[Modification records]

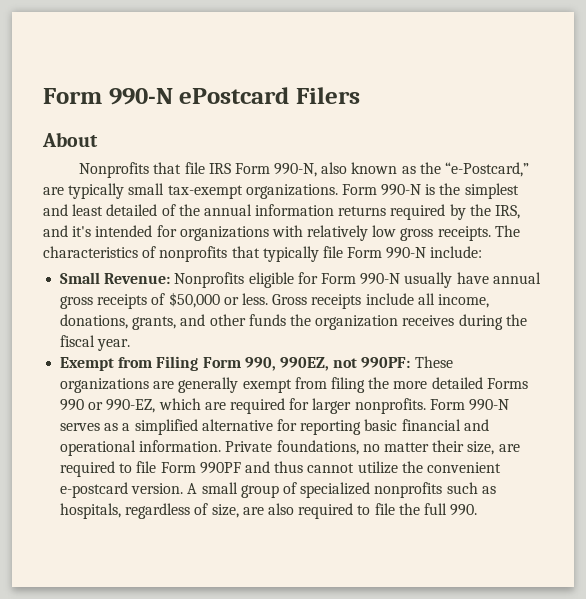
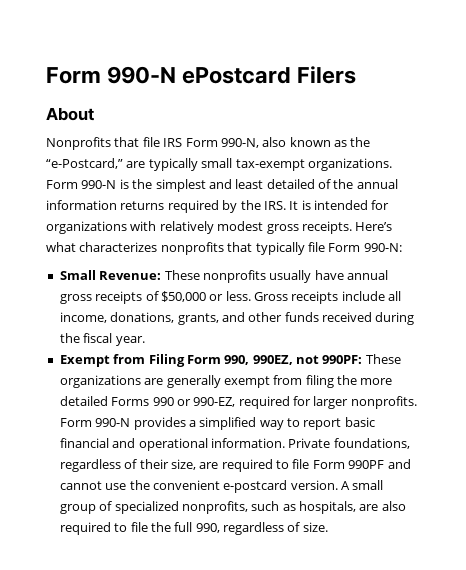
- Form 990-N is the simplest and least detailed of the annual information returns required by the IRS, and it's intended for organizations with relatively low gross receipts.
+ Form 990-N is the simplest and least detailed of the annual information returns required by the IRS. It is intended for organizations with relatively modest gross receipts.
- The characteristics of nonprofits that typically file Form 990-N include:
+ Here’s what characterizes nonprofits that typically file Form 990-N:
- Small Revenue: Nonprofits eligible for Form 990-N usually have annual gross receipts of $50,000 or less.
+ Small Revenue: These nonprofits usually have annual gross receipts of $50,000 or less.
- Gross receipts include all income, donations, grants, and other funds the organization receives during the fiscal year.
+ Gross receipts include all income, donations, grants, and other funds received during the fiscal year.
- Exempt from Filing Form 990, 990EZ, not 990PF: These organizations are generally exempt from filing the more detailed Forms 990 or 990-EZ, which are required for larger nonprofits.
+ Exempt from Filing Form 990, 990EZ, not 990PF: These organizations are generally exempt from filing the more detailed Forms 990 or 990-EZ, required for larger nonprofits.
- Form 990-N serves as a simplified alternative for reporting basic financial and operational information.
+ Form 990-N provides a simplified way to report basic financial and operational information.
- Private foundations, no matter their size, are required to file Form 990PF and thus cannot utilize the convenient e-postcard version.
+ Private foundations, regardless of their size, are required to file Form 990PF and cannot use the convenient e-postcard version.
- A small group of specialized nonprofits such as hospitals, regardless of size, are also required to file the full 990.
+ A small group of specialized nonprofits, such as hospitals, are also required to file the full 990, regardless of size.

What is being asked:
Could you return all lines from the data above that contain the string "include"?

Solution below:
- The characteristics of nonprofits that typically file Form 990-N include:
- Gross receipts include all income, donations, grants, and other funds the organization receives during the fiscal year.
+ Gross receipts include all income, donations, grants, and other funds received during the fiscal year.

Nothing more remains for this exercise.